The Paradoxes of Person – Some Remarks
DOI:
https://doi.org/10.15633/lie.3943Abstract
The goal of the article is to present and analyze the paradoxes of person in the historical, logical-epistemological, and systematic aspect. Their historical source should be sought already in the beginnings of philosophical reflection on the issue of personhood. The interpretation of this concept has been influenced by the Christian religion which contributed to highlighting the opposition between properties common to man and other beings, and those which distinguish him from those beings. It was finally reflected in the paradoxes of person which are construed today as the opposition between existence (being a person) and becoming; (ontic) non-communicability and (intentional) communicability; overtness (knowability) and covertness (essential unknowability); being a whole and being a part. These paradoxes, however, are not antinomies or paralogisms in the logical sense. They cannot be explained away by flaws in human thinking or cognition.

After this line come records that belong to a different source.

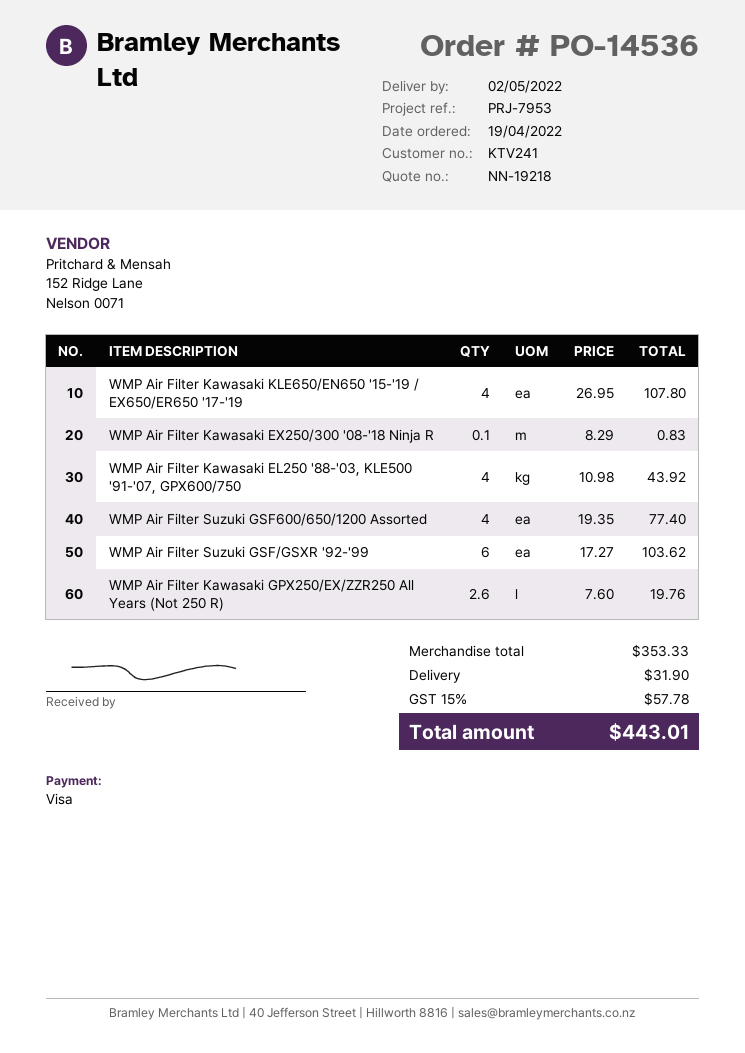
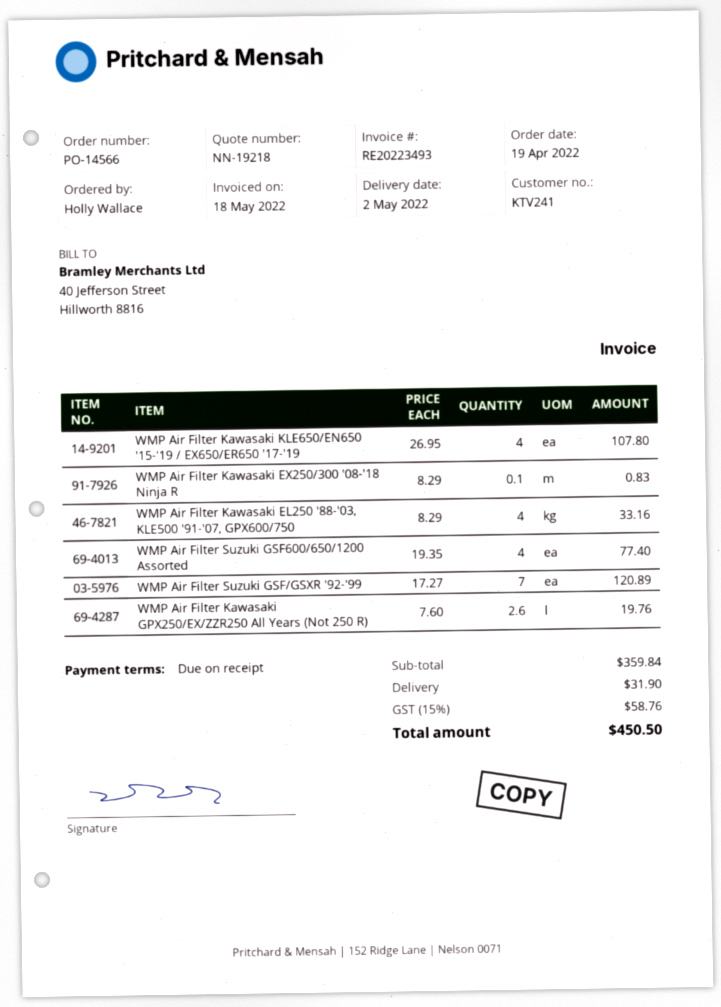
order number: PO-14536 -> PO-14566
WMP Air Filter Kawasaki EL250 '88-'03, KLE500 '91-'07, GPX600/750: 4 x 10.98 = 43.92 -> 4 x 8.29 = 33.16
WMP Air Filter Suzuki GSF/GSXR '92-'99: 6 x 17.27 = 103.62 -> 7 x 17.27 = 120.89
subtotal: 353.33 -> 359.84
tax: 15% = 57.78 -> 15% = 58.76
total: 443.01 -> 450.50

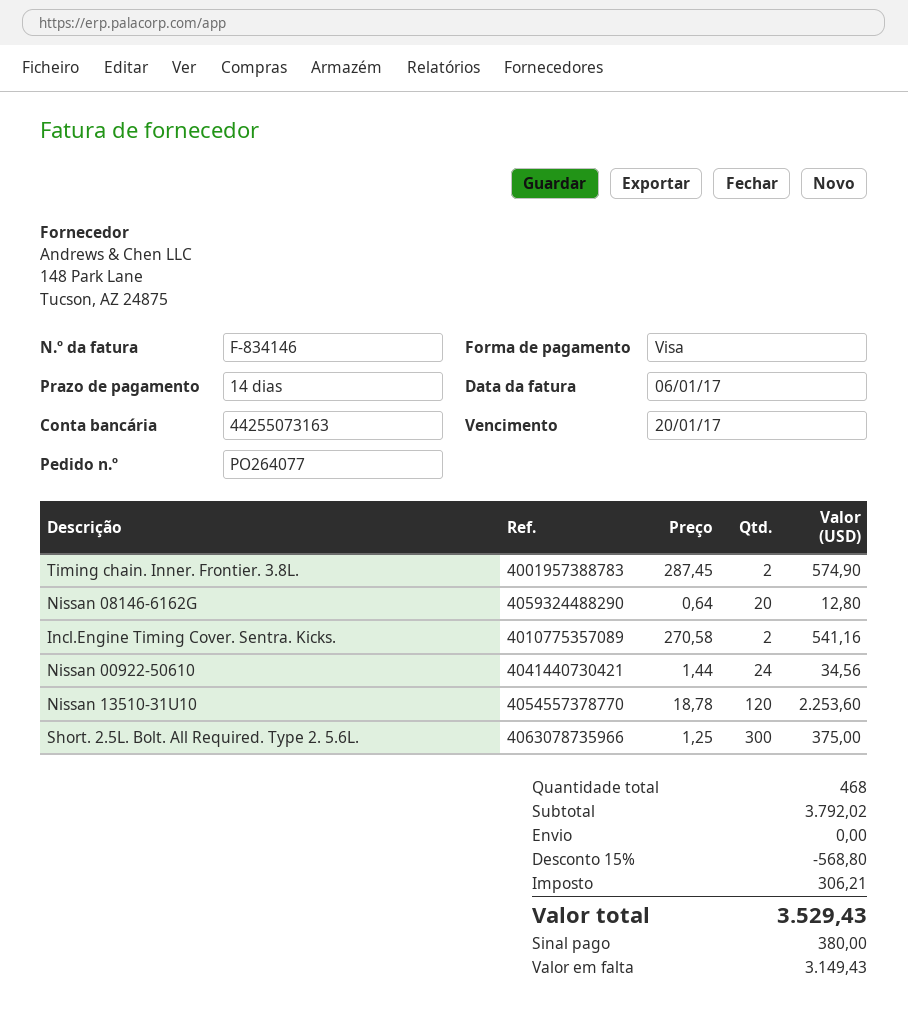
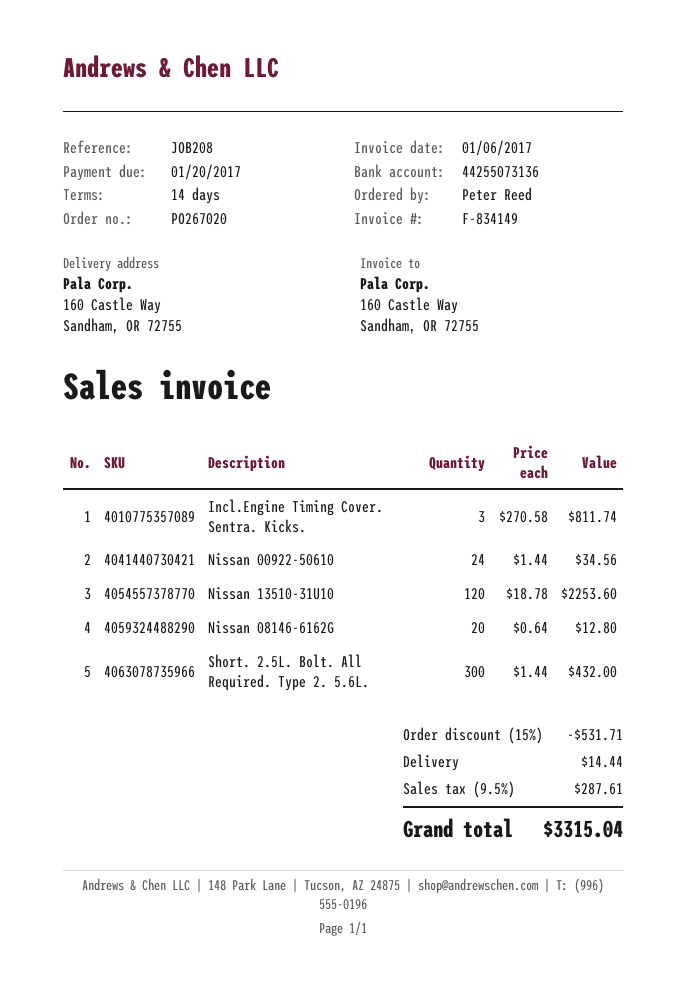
order number: PO264077 -> PO267020
invoice number: F-834146 -> F-834149
bank account: 44255073163 -> 44255073136
Timing chain. Inner. Frontier. 3.8L.: 2 x 287.45 = 574.90 -> none
Incl.Engine Timing Cover. Sentra. Kicks.: 2 x 270.58 = 541.16 -> 3 x 270.58 = 811.74
Short. 2.5L. Bolt. All Required. Type 2. 5.6L.: 300 x 1.25 = 375.00 -> 300 x 1.44 = 432.00
discount: 15% = 568.80 -> 15% = 531.71
shipping: 0.00 -> 14.44
tax: 306.21 -> 287.61
total: 3529.43 -> 3315.04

They are an expression of the opposite properties of personhood which represent aporias – objective difficulties. As such, they arise from the way a person exists. The paradoxes of person are superimposed, so to say, onto the paradoxes of being, e.g. that of identity and change. They cannot be interpreted as compounds of being. Therefore, they are most often treated as a result of the complex, spiritual-corporeal structure of man. Another problem, just as important as the cause of paradoxes, is the question of their significance. For they may be interpreted as a manifestation of a way of personal being that extends between extreme (almost contradictory) poles; multifaceted, diverse, never limited only to the arrangement of particular properties which form the paradoxes, or to that which can be known through them.